In a decisive and long-anticipated shift, Armoured Vehicles Nigam Limited (AVNL) has achieved 100% indigenization of engines powering India’s core armored fleet—the T-90 Bhishma, T-72 Ajeya, and BMP-2 Sarath.

This is not just a production milestone, but a deep structural correction in India’s defense logistics model. For decades, even minor engine components required coordination with Russian OEMs, often leading to delays in overhaul cycles and unpredictable supply timelines.

By eliminating this dependency, India has ensured that availability of critical armored platforms is now governed by domestic industrial capacity rather than external geopolitical conditions. In practical terms, this means faster repairs, better fleet readiness, and greater operational confidence during crises.

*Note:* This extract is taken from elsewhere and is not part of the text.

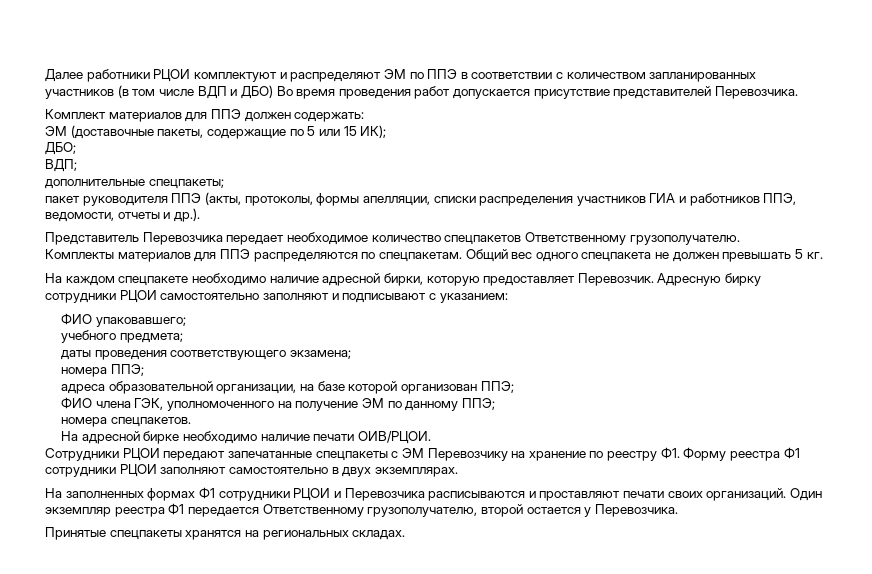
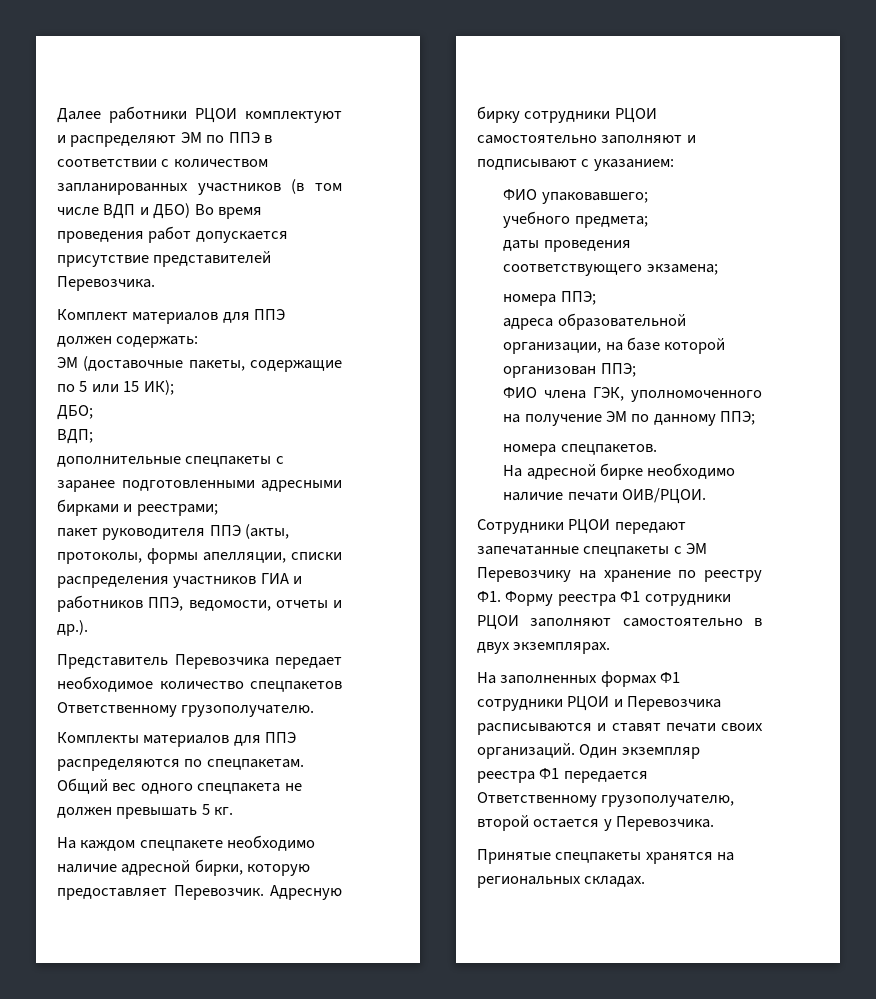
- дополнительные спецпакеты;
+ дополнительные спецпакеты с заранее подготовленными адресными бирками и реестрами;
- На заполненных формах Ф1 сотрудники РЦОИ и Перевозчика расписываются и проставляют печати своих организаций.
+ На заполненных формах Ф1 сотрудники РЦОИ и Перевозчика расписываются и ставят печати своих организаций.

AVNL Engine Indigenization: The 2026 Breakthrough

  • Platforms: T-90 Bhishma (V-92S2), T-72 Ajeya (V-46-6), BMP-2 Sarath (UTD-20)
  • Status: Fully indigenous — zero Russian-origin components across all critical subsystems
  • Economic Impact: ₹33 lakh saved per T-90 engine; ₹9.75 lakh per T-72 engine
  • Supply Chain: Complete localization of metallurgy, fuel injection, turbocharging, and precision machining
  • Milestone: First overhauled T-72 tanks flagged off from Vehicle Factory Jabalpur on January 28, 2026

The “Last Mile” Achievement: BMP-2 Engine Localization

Among all platforms, the UTD-20 engine of the BMP-2 Sarath represented the most persistent bottleneck in the indigenization roadmap. Unlike tank engines, its compact design and integration complexity required high-precision engineering and tight system synchronization.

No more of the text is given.